A beautiful example of this is when he tells of a dear old friend who slowly loses her hearing. I can relate to this, mine is not what it once was. Due to this she moved beyond merely surface listening and instead listens below, she goes on a journey under the skin. He tells how one day as she grew “tired of straining so hard for all the words, (she) began to listen to eyes, bodies, to gestures, to the face behind the face.” She discovered the warmth, the deep love coming from within the other. Circumstances had forced her to change how she related to people and in so doing she discovered new and beautiful ways to relate and connect to others. Her disability had not decreased the experience of her life, instead through listening with the ear of her heart she had discovered new and beautiful things. She had shed off the skin she had been imprisoned it.

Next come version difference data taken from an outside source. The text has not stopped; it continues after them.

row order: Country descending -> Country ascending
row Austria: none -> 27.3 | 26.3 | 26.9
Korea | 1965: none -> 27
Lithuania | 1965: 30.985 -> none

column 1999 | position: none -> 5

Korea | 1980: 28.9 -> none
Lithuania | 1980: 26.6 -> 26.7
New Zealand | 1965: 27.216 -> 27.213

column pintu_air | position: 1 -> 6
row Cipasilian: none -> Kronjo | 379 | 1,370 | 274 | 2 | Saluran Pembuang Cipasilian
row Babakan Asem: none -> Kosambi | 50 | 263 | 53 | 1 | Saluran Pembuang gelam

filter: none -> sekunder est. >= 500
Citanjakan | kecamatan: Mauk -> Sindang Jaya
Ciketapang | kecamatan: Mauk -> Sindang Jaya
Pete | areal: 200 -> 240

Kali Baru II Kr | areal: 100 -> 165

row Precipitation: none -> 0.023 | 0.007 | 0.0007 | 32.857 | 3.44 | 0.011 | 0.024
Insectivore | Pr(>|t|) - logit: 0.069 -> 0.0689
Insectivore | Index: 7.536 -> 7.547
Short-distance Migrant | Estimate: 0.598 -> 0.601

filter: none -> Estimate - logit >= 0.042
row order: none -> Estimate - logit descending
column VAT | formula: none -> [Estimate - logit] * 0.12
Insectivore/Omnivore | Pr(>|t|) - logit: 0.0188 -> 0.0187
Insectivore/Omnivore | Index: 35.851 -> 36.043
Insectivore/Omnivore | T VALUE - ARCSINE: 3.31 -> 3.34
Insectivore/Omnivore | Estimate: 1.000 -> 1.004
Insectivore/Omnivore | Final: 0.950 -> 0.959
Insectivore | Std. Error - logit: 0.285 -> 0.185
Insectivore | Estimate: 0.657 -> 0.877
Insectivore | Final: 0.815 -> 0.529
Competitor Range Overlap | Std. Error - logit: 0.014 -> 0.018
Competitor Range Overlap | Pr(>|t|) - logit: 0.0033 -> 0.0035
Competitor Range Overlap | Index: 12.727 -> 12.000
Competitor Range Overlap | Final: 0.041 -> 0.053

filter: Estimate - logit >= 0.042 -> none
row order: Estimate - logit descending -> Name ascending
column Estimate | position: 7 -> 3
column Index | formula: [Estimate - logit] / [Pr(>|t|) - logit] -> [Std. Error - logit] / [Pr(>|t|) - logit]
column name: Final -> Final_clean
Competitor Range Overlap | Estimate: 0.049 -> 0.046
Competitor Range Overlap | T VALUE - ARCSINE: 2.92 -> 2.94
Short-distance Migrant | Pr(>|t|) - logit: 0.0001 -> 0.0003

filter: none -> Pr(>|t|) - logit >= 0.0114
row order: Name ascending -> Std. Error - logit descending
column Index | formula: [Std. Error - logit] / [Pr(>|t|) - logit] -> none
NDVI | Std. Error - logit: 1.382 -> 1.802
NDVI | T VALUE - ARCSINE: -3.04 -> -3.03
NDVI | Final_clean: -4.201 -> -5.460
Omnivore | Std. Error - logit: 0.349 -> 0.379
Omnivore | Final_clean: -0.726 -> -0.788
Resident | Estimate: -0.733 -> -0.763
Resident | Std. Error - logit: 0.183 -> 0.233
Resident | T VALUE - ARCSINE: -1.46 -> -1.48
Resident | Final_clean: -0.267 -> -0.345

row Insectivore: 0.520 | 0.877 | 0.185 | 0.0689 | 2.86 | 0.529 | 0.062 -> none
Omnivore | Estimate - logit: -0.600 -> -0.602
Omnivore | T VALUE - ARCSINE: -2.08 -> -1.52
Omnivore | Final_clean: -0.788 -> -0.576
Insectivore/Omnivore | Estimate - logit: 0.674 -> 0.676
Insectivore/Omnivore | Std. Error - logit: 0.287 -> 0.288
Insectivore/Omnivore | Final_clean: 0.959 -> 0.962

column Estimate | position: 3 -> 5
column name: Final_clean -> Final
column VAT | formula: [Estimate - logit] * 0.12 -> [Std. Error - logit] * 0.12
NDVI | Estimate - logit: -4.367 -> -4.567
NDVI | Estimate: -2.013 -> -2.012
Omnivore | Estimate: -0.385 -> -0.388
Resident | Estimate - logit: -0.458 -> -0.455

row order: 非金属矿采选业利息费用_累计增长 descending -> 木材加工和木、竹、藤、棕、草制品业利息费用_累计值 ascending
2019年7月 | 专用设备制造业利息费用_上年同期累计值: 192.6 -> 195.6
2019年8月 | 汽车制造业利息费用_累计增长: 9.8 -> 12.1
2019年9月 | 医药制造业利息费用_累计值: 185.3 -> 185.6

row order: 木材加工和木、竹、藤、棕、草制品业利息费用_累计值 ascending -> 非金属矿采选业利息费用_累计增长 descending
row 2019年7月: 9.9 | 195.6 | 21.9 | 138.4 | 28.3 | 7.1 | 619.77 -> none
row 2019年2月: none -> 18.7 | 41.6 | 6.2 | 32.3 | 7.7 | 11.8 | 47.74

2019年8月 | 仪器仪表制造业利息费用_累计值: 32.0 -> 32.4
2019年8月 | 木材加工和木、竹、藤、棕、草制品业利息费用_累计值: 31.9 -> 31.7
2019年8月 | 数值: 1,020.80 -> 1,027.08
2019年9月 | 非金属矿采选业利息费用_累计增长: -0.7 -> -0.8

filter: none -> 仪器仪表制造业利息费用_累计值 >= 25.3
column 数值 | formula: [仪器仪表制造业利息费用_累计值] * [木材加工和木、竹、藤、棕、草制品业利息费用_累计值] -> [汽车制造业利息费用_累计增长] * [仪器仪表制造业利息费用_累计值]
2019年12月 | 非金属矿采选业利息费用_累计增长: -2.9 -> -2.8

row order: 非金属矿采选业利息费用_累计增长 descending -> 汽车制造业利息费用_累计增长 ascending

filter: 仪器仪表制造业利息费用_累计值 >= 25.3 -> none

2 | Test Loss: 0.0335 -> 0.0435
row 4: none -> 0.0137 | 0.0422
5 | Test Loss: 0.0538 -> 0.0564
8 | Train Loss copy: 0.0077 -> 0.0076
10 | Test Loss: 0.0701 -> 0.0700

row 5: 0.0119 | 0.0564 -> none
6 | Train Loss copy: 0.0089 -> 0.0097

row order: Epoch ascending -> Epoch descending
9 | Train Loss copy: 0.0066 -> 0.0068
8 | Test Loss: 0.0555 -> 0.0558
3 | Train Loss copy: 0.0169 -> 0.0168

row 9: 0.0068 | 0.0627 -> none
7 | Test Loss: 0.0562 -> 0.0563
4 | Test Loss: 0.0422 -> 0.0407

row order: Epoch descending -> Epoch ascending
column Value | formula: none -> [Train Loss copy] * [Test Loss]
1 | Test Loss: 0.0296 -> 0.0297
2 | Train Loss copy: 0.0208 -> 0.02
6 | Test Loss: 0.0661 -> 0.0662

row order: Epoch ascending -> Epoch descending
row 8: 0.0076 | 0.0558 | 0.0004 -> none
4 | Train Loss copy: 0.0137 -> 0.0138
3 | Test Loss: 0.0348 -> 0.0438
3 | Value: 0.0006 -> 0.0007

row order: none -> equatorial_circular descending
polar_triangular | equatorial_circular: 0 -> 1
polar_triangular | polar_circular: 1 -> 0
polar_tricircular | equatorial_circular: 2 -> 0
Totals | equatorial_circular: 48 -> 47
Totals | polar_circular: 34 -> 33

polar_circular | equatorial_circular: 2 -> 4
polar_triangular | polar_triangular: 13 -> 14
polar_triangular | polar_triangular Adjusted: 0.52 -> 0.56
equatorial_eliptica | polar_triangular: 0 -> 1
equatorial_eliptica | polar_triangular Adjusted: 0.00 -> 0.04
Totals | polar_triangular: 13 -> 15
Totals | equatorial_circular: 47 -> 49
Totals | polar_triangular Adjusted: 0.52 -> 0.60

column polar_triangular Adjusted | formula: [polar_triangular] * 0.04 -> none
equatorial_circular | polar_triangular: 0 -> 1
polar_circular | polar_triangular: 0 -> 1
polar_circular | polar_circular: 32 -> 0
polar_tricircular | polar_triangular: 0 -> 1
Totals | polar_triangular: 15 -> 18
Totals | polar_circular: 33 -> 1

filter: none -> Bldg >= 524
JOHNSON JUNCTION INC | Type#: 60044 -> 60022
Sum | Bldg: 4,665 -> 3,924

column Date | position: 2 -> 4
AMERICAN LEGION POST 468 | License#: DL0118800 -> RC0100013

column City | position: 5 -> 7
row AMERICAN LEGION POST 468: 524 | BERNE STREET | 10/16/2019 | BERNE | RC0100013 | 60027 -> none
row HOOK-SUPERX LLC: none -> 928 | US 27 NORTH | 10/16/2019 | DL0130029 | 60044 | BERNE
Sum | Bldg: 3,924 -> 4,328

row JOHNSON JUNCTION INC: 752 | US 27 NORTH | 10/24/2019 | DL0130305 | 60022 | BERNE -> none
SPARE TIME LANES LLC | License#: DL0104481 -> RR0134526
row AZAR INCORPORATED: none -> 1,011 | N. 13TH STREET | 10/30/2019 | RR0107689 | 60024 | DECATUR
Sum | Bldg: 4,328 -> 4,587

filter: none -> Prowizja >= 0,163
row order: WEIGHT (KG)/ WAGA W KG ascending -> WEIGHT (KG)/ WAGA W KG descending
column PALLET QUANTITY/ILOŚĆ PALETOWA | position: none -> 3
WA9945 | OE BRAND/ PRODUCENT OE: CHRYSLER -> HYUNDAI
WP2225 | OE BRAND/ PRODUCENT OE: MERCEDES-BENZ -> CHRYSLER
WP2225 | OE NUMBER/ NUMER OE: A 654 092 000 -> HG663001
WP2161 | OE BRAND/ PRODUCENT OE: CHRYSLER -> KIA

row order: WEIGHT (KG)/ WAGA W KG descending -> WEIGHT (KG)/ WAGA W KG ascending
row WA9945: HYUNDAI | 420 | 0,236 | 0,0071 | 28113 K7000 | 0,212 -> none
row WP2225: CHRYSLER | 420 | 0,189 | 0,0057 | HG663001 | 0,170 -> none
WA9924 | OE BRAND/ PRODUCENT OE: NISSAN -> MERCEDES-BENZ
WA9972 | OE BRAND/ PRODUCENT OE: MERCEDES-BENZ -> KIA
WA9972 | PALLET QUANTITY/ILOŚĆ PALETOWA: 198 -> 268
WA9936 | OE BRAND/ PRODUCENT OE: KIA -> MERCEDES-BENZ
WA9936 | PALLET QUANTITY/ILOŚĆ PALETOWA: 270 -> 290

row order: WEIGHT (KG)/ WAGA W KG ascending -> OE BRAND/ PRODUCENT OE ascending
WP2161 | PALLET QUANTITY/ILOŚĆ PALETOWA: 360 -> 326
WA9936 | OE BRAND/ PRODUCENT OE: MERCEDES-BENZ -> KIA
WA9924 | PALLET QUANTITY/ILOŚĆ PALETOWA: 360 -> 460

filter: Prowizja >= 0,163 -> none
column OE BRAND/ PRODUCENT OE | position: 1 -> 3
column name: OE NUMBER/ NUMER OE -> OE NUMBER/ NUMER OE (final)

Nepo does not suggest that we have to suffer in order to draw out these beautiful gifts of the heart that are within all of us, although it seems that for most of us this is the case. It is often suffering that finally humbles us enough to open up and transcend the limits of what we think we know. The key he suggests is in self-education. Since the word “educate” means to draw out to call forth what is already present within us (if only schools and places of education would learn this). In so doing we will discover the world within us and ourselves within the world. This requires us to listen to all that the world has to say and not just the thoughts going round and round in our own little worlds. It requires us to shed the skin that we are imprisoned in, to let down the armour plating to learn to live with an un-defended heart.

The key is to become intimately aware that all of us have a unique purpose for being here, this is the “exquisite risk” that Nepo is describing. It is to become willing to be fully alive, open, available to live authentically alive with an undefended heart.

Nepo speaks powerfully to me, to my condition. The spiritual life is indeed a journey under the skin, beneath the surface. This takes courage to go beyond the limits of material life. It takes courage to truly engage in the exquisite risk, to live the authentic life, to join in the courageous conversation. I invite you to come and join with me on this journey under the skin, to lose the skin that you’re imprisoned in. Let us take together the exquisite risk.